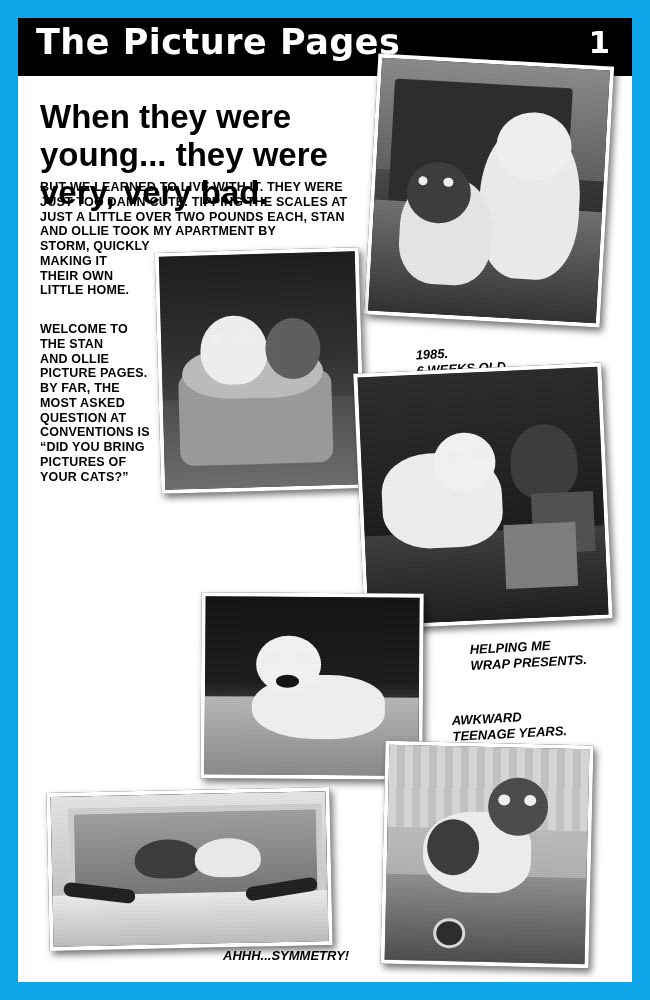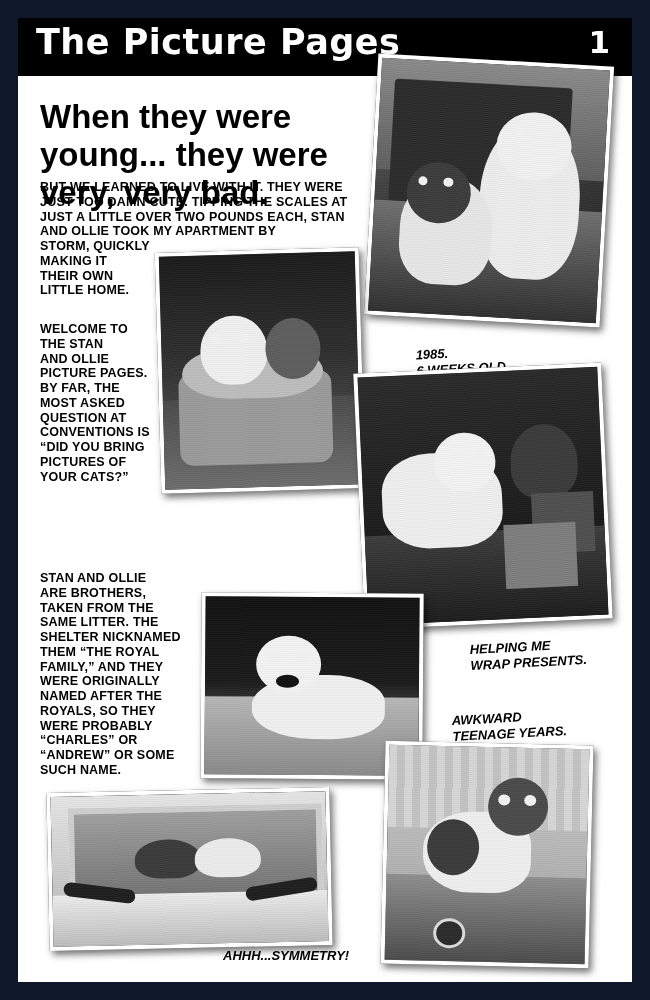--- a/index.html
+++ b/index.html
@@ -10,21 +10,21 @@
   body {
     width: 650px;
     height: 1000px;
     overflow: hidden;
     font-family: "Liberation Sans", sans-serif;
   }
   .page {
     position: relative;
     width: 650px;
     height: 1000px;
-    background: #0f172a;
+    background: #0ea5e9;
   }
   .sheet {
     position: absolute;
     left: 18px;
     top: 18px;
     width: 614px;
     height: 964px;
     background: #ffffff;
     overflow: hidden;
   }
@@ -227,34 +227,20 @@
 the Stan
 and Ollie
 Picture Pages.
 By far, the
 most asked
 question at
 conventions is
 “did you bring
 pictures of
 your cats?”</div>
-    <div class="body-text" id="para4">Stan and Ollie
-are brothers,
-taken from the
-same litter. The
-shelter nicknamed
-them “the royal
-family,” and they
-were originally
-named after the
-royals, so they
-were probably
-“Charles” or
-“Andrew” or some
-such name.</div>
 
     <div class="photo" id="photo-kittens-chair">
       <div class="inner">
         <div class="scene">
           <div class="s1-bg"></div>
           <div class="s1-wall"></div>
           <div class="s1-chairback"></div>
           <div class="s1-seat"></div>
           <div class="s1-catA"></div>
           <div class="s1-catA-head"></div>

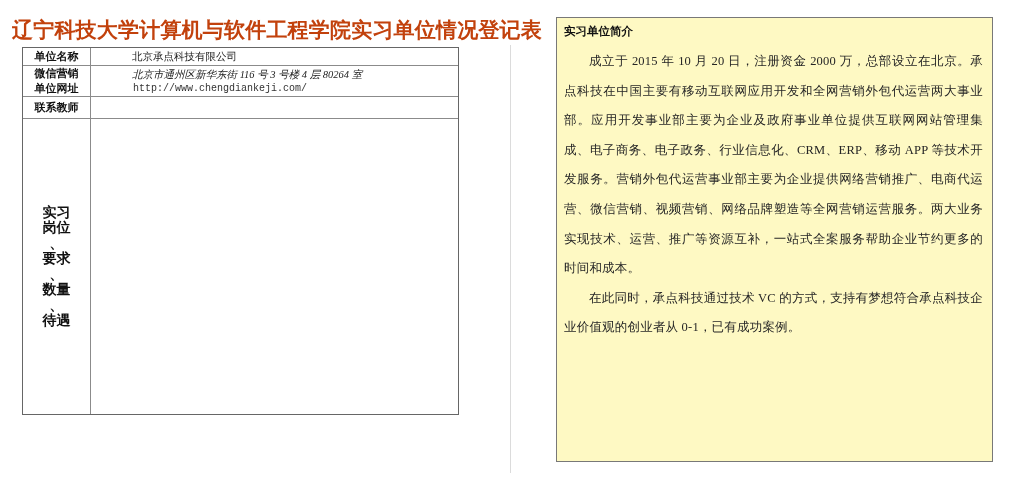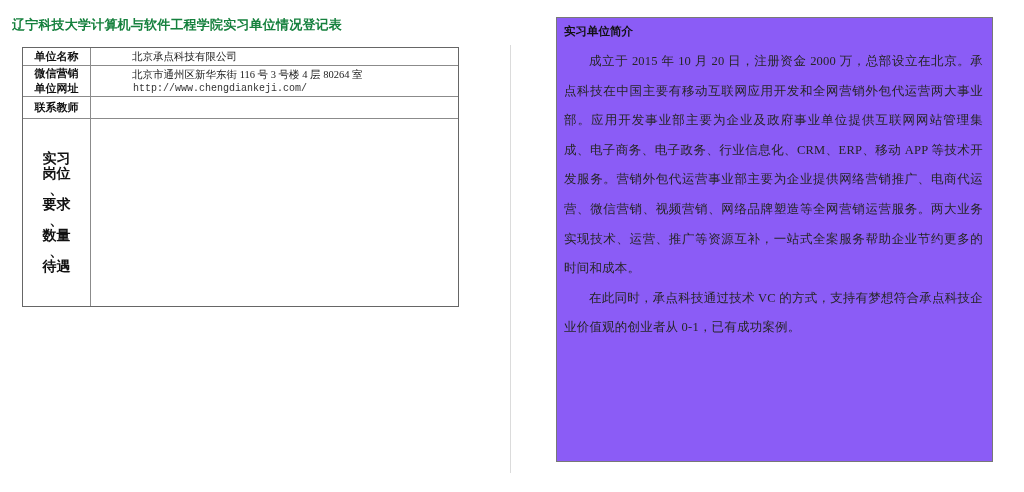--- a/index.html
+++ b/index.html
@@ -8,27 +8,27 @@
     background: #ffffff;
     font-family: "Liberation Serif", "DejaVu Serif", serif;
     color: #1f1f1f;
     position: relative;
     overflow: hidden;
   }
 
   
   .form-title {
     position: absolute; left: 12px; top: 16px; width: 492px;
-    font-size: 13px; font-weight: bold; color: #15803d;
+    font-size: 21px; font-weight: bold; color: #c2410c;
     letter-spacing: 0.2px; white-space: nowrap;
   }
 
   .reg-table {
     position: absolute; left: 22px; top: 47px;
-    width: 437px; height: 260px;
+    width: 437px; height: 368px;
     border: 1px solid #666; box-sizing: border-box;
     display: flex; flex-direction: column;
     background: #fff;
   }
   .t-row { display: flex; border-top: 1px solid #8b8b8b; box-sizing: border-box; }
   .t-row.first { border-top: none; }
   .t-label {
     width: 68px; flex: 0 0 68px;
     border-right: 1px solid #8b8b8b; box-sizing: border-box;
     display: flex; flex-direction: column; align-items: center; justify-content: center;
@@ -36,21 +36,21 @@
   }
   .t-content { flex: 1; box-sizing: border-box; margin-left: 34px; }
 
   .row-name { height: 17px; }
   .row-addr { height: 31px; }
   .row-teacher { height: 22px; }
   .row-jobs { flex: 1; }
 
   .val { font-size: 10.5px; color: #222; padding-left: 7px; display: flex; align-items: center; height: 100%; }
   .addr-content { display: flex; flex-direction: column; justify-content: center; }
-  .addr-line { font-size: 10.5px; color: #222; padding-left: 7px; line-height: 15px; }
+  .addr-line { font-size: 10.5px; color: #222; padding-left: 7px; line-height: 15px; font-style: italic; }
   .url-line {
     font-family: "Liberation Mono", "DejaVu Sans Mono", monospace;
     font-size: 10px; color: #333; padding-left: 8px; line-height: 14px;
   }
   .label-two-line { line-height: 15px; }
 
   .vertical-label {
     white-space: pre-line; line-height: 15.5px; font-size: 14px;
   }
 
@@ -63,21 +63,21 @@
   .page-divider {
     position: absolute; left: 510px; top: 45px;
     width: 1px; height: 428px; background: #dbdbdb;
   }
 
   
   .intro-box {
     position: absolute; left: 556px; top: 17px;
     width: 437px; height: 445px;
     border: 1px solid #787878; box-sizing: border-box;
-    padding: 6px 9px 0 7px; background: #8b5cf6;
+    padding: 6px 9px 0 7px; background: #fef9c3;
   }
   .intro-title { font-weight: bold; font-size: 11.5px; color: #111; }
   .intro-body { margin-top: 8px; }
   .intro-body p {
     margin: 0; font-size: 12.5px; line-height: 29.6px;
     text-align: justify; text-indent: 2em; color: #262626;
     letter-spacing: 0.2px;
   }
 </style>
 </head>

_ _ _ _ _

[Task statement]:
Every line with the string "Stan" in the material should be returned.

[Your solution]:
 the Stan
-    <div class="body-text" id="para4">Stan and Ollie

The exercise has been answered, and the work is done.